== Record set ==

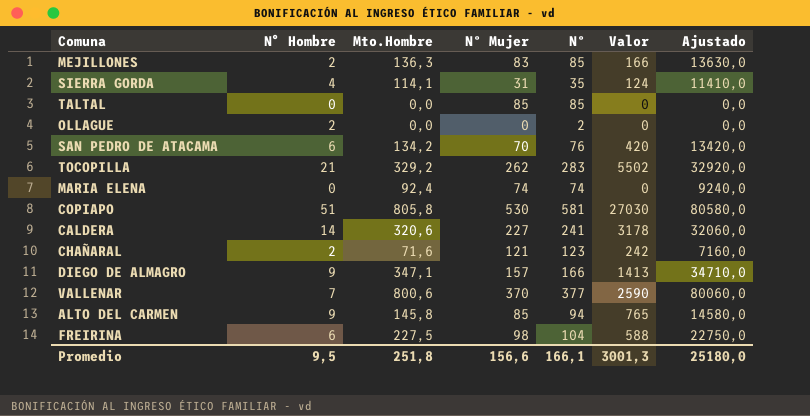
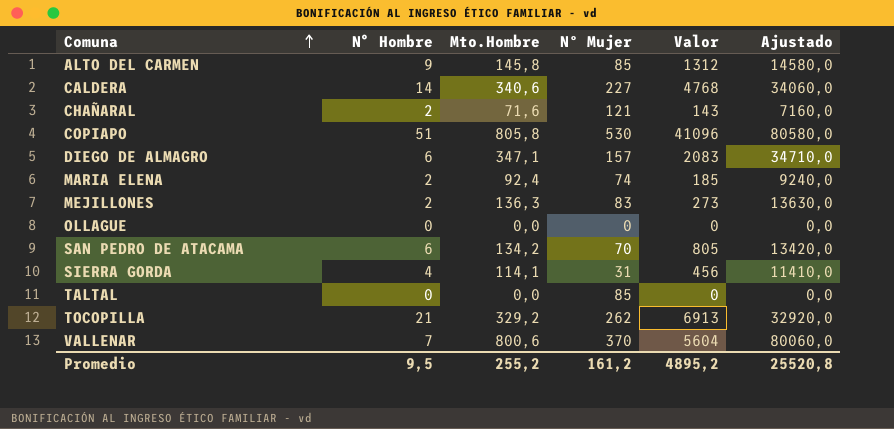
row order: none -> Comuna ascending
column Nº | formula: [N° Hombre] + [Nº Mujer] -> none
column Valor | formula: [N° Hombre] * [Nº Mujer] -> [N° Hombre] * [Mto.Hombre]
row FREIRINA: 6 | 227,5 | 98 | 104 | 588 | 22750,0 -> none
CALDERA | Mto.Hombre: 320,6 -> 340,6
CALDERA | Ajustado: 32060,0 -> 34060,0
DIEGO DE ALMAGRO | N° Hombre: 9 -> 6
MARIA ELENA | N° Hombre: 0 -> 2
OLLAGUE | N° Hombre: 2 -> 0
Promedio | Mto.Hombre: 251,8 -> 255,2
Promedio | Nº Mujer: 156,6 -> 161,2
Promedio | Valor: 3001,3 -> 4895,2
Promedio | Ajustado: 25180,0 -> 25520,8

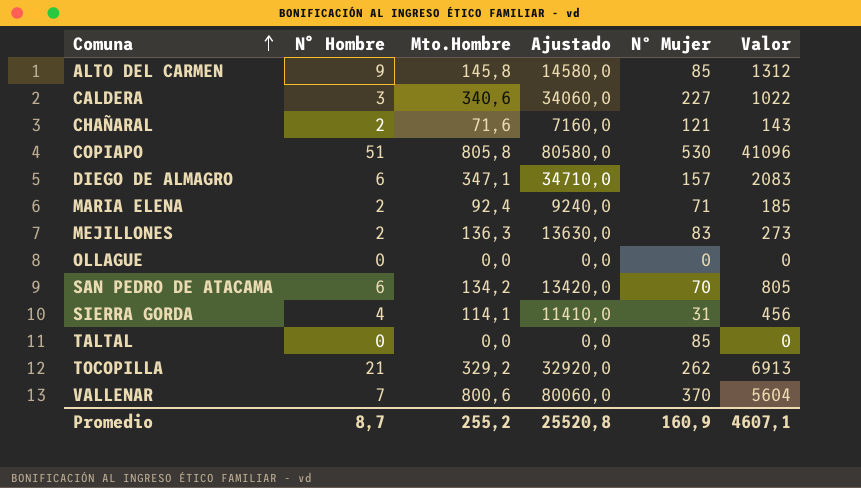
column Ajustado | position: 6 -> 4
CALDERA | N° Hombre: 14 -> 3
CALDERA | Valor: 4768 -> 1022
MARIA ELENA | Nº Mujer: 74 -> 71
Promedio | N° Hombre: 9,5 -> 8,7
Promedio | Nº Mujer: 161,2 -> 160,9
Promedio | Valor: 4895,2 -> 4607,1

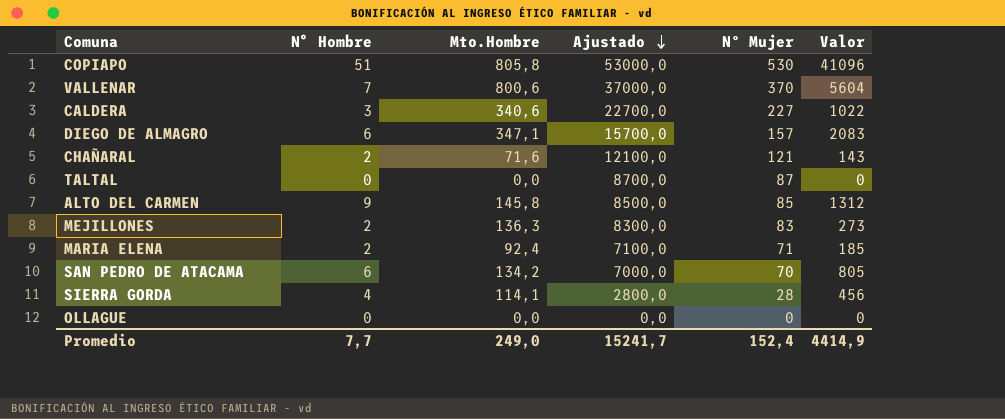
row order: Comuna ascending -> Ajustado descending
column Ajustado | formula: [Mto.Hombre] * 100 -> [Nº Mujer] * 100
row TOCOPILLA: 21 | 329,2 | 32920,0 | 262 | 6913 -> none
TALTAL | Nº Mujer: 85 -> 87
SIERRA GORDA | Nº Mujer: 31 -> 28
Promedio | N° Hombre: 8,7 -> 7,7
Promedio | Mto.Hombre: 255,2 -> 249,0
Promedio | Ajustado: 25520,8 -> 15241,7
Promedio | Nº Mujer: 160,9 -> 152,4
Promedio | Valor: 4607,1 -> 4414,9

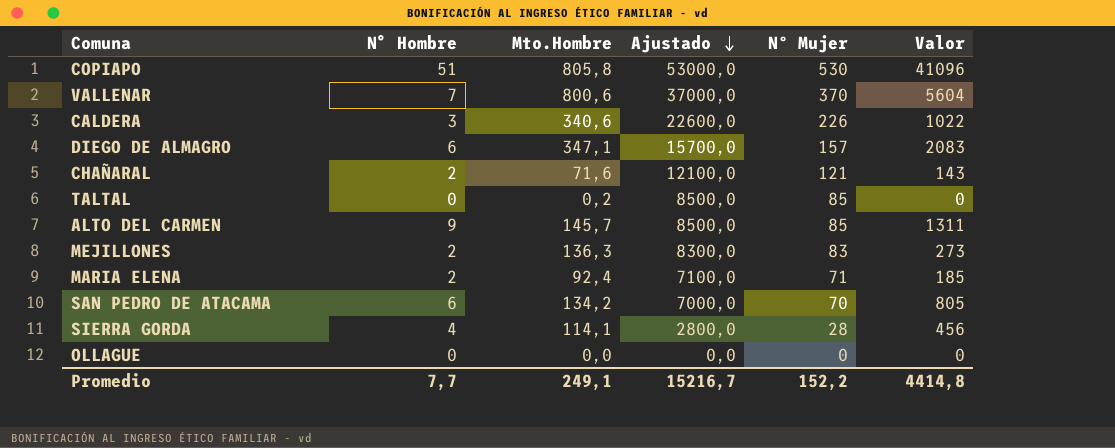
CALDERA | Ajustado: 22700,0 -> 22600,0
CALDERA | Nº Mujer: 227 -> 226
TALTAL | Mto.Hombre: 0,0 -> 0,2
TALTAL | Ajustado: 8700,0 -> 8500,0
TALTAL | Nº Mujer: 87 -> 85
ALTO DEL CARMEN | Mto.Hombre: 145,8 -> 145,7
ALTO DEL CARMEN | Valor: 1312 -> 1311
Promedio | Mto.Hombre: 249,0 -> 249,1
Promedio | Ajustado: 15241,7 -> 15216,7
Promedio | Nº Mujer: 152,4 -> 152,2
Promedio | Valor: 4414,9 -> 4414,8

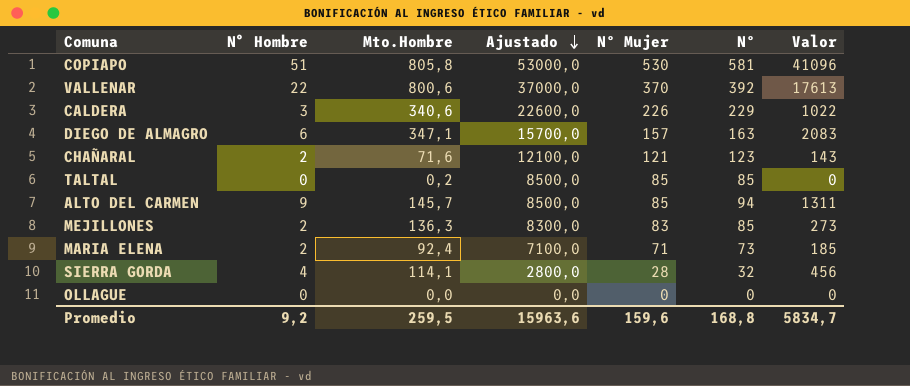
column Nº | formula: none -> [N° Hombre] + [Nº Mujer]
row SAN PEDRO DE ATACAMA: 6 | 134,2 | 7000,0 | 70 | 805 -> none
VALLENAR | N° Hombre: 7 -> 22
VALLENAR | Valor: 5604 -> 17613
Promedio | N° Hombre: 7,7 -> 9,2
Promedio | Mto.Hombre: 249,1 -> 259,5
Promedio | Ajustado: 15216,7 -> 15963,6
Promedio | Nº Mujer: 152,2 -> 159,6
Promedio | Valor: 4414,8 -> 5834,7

===
== Record set ==

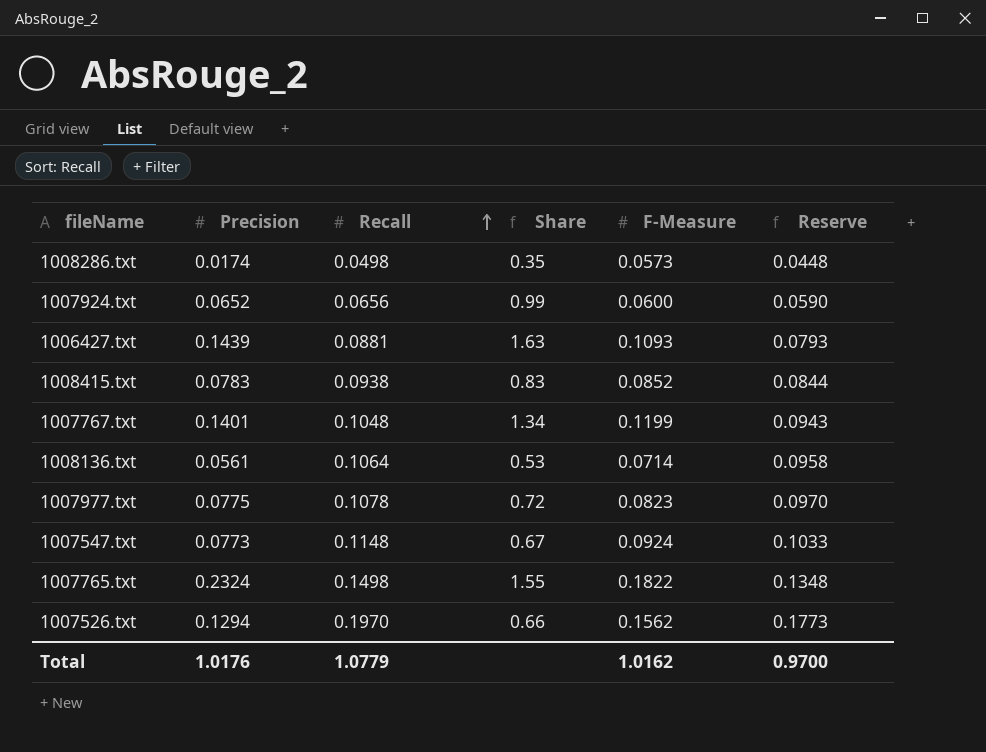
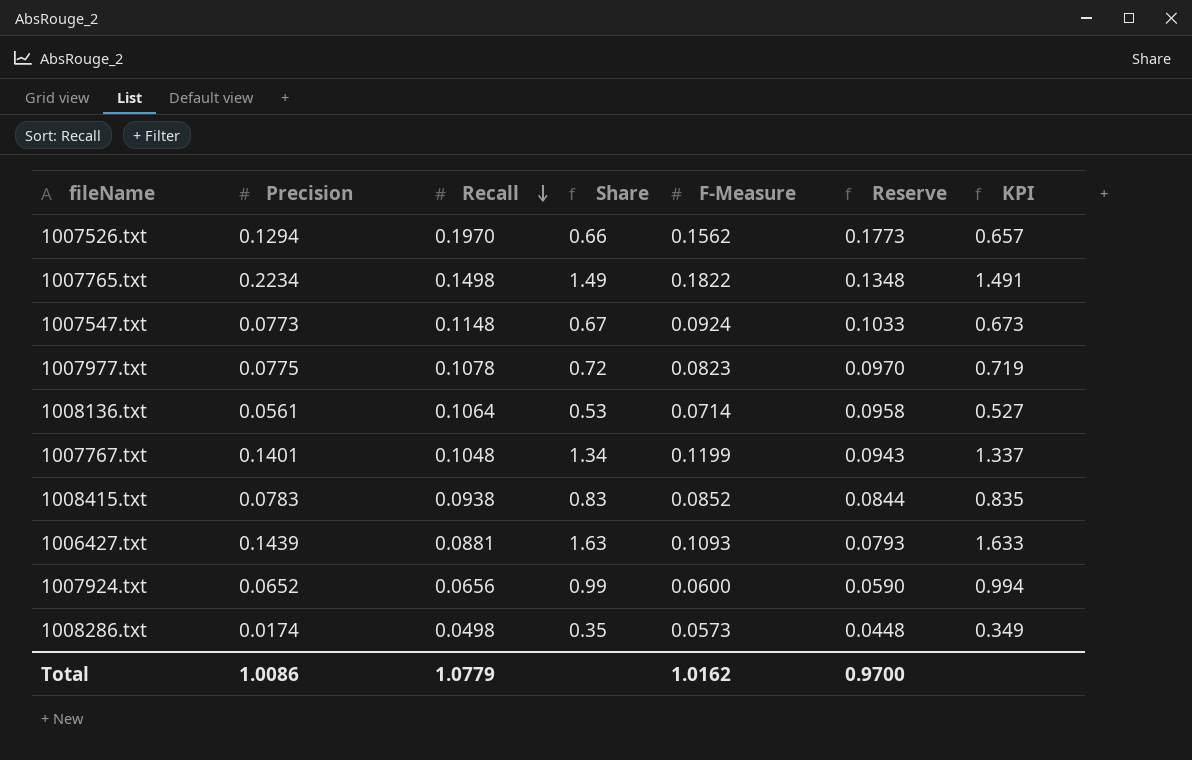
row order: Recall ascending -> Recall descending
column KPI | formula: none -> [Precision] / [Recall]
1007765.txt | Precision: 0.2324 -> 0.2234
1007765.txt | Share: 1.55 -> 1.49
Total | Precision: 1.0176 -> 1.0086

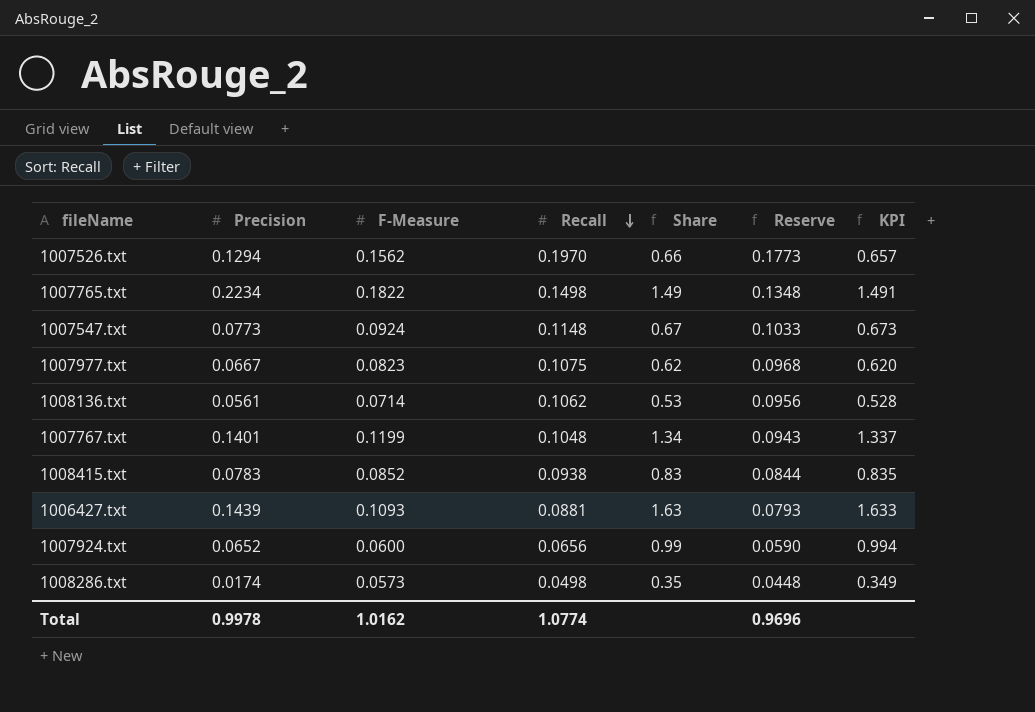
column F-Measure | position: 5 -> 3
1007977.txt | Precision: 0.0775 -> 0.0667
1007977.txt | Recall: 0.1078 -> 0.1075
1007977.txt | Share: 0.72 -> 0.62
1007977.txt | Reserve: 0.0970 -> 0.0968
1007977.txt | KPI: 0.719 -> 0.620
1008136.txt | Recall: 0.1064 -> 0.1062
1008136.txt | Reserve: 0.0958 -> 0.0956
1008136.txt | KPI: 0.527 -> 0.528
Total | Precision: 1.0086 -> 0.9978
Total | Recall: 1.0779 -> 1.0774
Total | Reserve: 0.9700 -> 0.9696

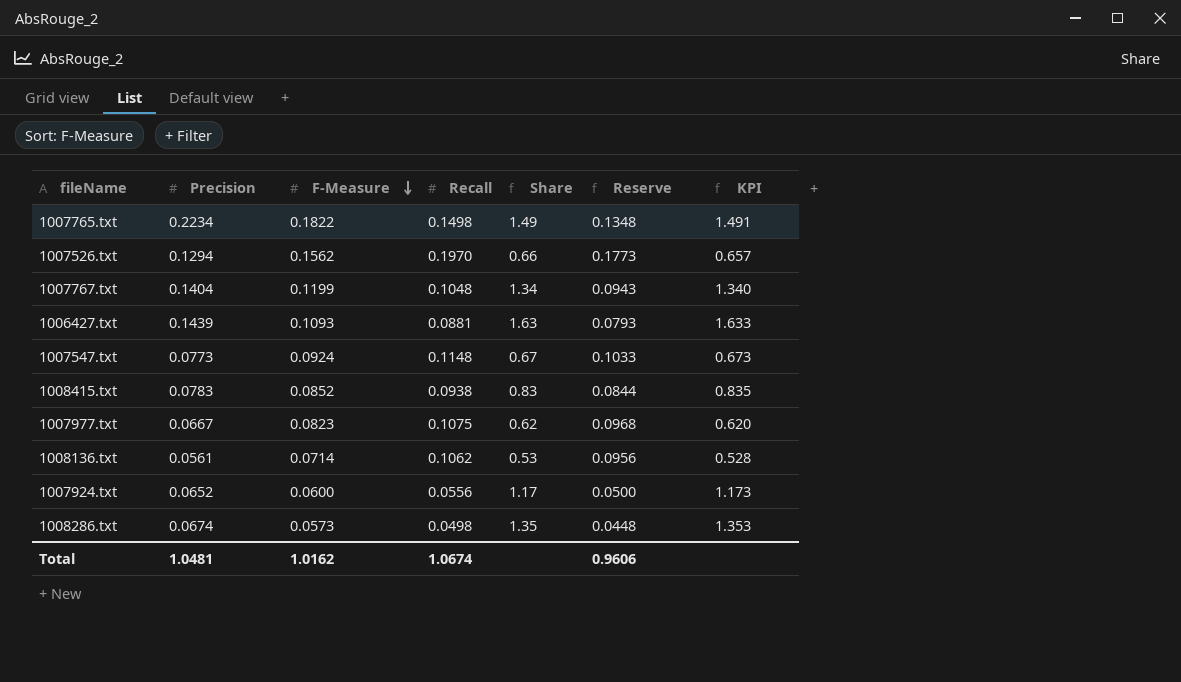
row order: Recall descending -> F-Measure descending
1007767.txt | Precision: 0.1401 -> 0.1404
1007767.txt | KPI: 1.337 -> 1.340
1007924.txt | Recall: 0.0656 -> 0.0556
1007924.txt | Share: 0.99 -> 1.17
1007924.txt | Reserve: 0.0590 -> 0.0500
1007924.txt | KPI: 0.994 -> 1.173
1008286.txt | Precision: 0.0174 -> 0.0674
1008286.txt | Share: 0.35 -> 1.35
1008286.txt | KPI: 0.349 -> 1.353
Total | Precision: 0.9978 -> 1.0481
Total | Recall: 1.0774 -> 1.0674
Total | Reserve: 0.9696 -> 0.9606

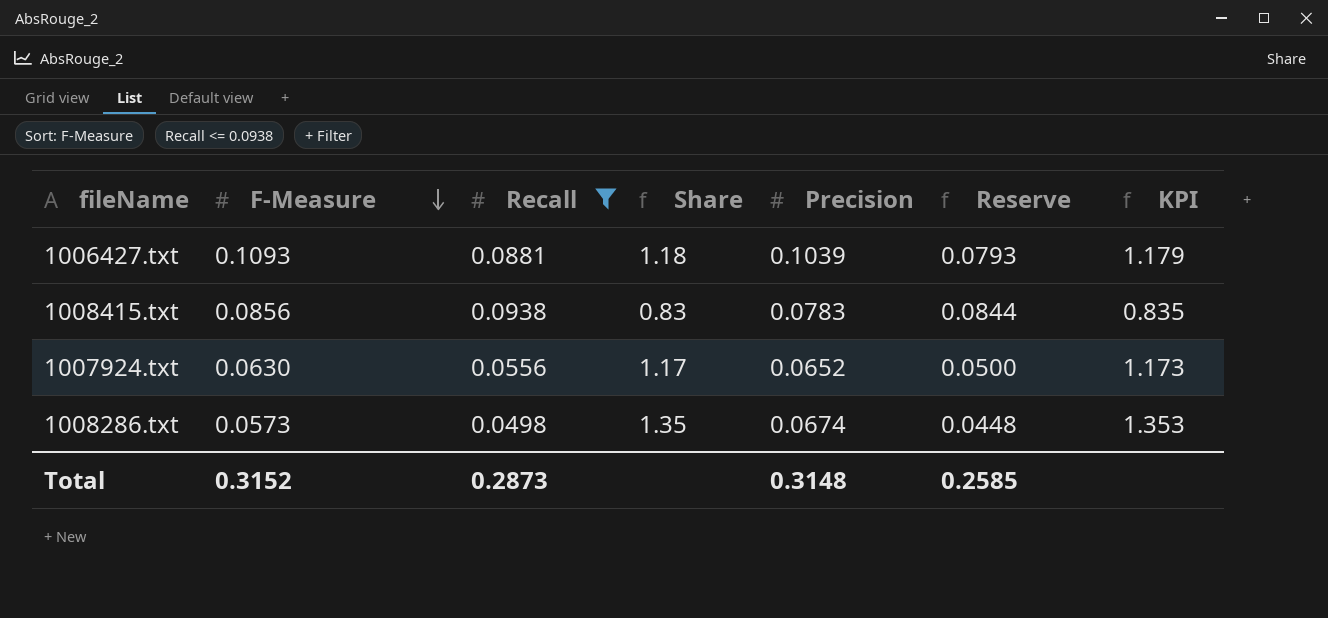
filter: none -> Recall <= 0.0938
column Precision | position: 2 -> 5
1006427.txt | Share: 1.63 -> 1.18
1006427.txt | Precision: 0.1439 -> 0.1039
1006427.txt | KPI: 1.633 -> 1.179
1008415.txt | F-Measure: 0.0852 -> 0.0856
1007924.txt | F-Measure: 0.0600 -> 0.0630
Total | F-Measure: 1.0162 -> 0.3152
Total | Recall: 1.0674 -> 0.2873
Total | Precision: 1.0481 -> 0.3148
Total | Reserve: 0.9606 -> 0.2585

===

= What you are asked to do =
Above are records with pictures. Reproduce exactly only the lines from the line with "Total | Reserve: 0.9700 -> 0.9696" through the line with "1008286.txt | KPI: 0.349 -> 1.353", both ends included, and leave the pictures out.

= Task result =
Total | Reserve: 0.9700 -> 0.9696

row order: Recall descending -> F-Measure descending
1007767.txt | Precision: 0.1401 -> 0.1404
1007767.txt | KPI: 1.337 -> 1.340
1007924.txt | Recall: 0.0656 -> 0.0556
1007924.txt | Share: 0.99 -> 1.17
1007924.txt | Reserve: 0.0590 -> 0.0500
1007924.txt | KPI: 0.994 -> 1.173
1008286.txt | Precision: 0.0174 -> 0.0674
1008286.txt | Share: 0.35 -> 1.35
1008286.txt | KPI: 0.349 -> 1.353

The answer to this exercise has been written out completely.